### RECORDS TO PROCESS
-=-=-

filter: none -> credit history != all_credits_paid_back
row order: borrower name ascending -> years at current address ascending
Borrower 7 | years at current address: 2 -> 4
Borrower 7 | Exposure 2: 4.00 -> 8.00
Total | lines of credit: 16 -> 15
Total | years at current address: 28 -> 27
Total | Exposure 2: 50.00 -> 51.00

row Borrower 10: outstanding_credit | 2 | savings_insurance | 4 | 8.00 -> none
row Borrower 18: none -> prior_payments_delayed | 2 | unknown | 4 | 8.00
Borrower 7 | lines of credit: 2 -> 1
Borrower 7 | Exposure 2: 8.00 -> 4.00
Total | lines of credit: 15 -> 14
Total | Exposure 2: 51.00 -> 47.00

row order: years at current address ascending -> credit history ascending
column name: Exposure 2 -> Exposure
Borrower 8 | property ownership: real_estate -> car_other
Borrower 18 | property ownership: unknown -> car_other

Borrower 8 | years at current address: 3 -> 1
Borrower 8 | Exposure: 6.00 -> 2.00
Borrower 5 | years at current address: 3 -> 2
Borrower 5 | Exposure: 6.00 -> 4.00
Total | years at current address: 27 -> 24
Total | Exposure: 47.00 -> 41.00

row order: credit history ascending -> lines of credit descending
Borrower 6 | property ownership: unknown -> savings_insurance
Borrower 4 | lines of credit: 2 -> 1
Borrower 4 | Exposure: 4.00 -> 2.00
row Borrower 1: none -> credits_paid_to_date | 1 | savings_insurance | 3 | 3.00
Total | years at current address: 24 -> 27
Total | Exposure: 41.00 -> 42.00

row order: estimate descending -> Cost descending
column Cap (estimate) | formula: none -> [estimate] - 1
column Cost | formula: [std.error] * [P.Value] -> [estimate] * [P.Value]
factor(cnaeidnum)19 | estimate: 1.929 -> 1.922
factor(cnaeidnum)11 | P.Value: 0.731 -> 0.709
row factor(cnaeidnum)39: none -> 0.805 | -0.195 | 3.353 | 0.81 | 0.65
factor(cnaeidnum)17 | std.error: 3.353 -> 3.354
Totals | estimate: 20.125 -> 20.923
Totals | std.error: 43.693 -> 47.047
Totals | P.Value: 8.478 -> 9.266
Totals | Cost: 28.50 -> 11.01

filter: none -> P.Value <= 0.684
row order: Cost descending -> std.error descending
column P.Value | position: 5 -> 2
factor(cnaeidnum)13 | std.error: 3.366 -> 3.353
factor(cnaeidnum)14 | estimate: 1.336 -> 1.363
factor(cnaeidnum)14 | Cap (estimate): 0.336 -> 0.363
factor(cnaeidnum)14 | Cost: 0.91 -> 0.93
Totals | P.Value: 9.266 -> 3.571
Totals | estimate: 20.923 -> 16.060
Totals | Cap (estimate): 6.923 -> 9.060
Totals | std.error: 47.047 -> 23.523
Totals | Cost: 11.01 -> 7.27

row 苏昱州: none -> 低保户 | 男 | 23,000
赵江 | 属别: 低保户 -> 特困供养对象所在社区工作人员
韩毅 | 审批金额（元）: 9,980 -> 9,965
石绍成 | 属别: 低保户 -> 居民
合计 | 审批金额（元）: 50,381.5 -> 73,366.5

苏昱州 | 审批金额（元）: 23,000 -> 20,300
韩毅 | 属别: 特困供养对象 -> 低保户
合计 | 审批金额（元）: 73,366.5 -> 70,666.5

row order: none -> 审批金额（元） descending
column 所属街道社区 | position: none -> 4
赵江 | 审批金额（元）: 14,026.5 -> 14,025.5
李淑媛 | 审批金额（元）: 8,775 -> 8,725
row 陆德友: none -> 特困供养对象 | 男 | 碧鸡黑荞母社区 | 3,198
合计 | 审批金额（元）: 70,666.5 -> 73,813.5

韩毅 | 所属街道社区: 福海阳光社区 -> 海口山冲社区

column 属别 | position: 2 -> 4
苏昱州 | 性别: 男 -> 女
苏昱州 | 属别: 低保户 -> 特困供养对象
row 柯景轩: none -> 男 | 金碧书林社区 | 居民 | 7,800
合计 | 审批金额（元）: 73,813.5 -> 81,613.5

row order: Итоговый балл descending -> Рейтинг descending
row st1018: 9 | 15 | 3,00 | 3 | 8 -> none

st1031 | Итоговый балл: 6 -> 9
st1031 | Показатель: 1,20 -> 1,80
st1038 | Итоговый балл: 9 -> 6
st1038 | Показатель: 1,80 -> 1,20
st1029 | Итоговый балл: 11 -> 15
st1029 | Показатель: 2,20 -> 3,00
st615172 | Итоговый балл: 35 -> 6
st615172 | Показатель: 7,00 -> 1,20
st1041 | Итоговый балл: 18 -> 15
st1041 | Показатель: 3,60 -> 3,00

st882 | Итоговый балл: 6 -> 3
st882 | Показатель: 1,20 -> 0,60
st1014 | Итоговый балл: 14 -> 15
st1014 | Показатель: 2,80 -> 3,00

-=-=-

### ACTIVITY
Lines from the top of the data above through the line with "column name: Exposure 2 -> Exposure", both ends included: copy them exactly, nothing more.

### REPLY
filter: none -> credit history != all_credits_paid_back
row order: borrower name ascending -> years at current address ascending
Borrower 7 | years at current address: 2 -> 4
Borrower 7 | Exposure 2: 4.00 -> 8.00
Total | lines of credit: 16 -> 15
Total | years at current address: 28 -> 27
Total | Exposure 2: 50.00 -> 51.00

row Borrower 10: outstanding_credit | 2 | savings_insurance | 4 | 8.00 -> none
row Borrower 18: none -> prior_payments_delayed | 2 | unknown | 4 | 8.00
Borrower 7 | lines of credit: 2 -> 1
Borrower 7 | Exposure 2: 8.00 -> 4.00
Total | lines of credit: 15 -> 14
Total | Exposure 2: 51.00 -> 47.00

row order: years at current address ascending -> credit history ascending
column name: Exposure 2 -> Exposure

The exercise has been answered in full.